Centralized System Pros:

  1. Simpler maintenance since all measurements are taken from one spot.
  2. Less complexity overall since there are fewer pieces overall.

Distributed System Pros:

  1. Easier to collect data from computers since rights are less of an issue when running locally.
  2. Each piece is far simpler since it’s only responsible for doing a few basic things.
  3. The system can grow as the different types of measurements grow without affecting existing measurements

I’ve continued to think about a centralized system since one giant windows service that gets all of it’s configuration data from the database would be far cooler and ultimately be more useable from install to install if I wanted to use this system elsewhere.

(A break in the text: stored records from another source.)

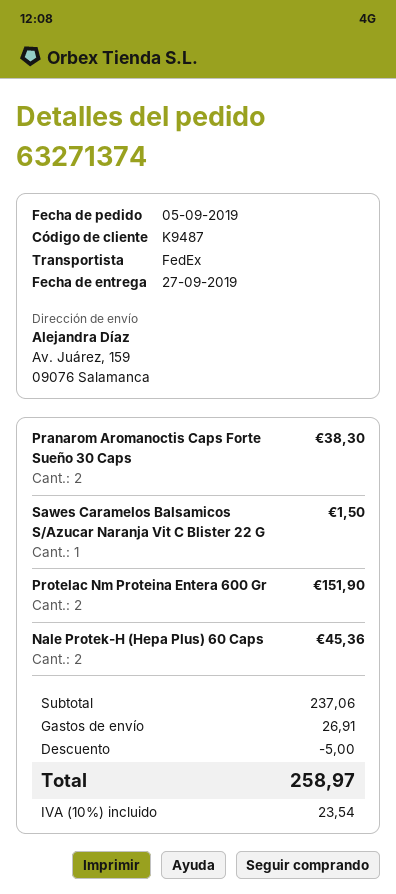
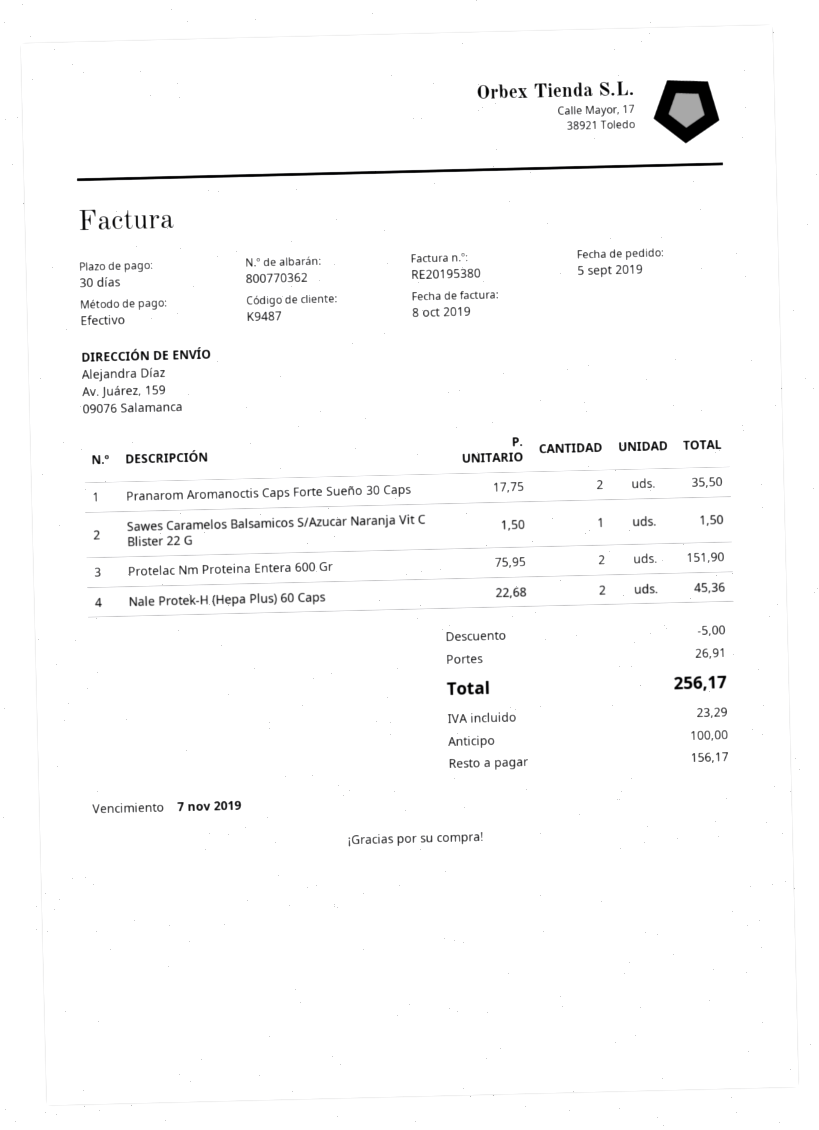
Pranarom Aromanoctis Caps Forte Sueño 30 Caps: 2 for 38.30 -> 2 for 35.50
tax: 23.54 -> 23.29
total: 258.97 -> 256.17

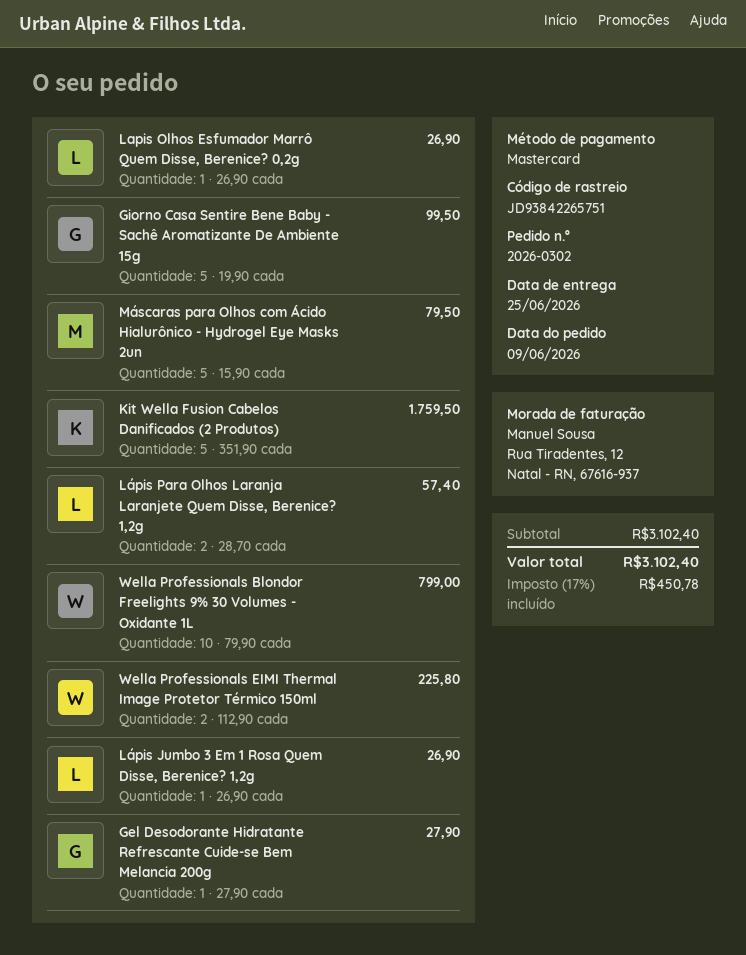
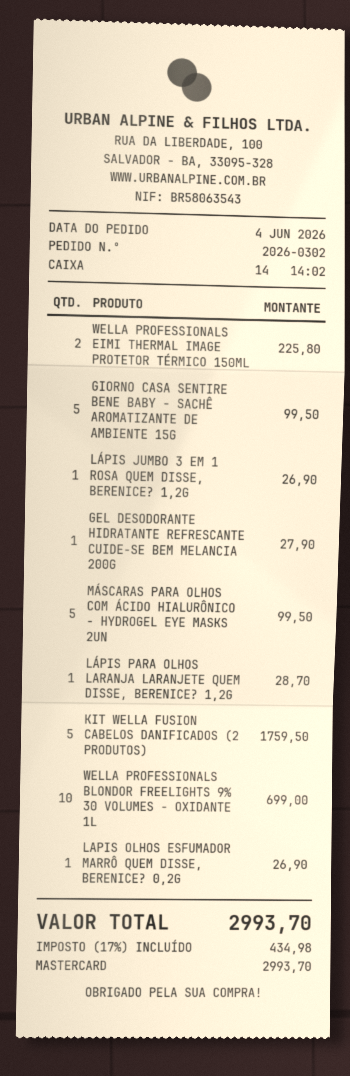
order date: 2026-06-09 -> 2026-06-04
Máscaras para Olhos com Ácido Hialurônico - Hydrogel Eye Masks 2un: 5 for 79.50 -> 5 for 99.50
Lápis Para Olhos Laranja Laranjete Quem Disse, Berenice? 1,2g: 2 for 57.40 -> 1 for 28.70
Wella Professionals Blondor Freelights 9% 30 Volumes - Oxidante 1L: 10 for 799.00 -> 10 for 699.00
tax: 17% = 450.78 -> 17% = 434.98
total: 3102.40 -> 2993.70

This is nice, but as I was writing some prototype code for this service, it quickly got fairly complex and I hadn’t taken a single measurement.

I now believe that a distributed system might be easier for a the reasons listed above. I still plan on building a fairly healthy windows service to take the analog to digital measurements done primarily by the LabJack(s), but now can focus entirely on that process in the windows service. One issue that kept cropping up was how to handle delta-only measurements for state on a schedule. Another issue was how not incur a long timeout wait while the service tried to connect to a computer for WMI measurements every time the service ran since the computers would many times be off.

With a distributed system, the computer security and scheduling issues aren’t as much of a problem since the processes would only take measurements when the  computer was running. I would let the web service determine if the measures needed to be recorded or ignored.

Next Steps

  1. First, I will attempt to prototype a web service built in either PHP or ASP.Net, not sure yet. I’m very familiar with ASP.net web services but would like to try PHP.
  2. Second, I’ll hook the web service up to the MYSQL database I’ve prototyped. As soon as I’ve done this and proved I can record measurements from some simple scripts, I’ll put my code and schema out for anyone that cares to check it out.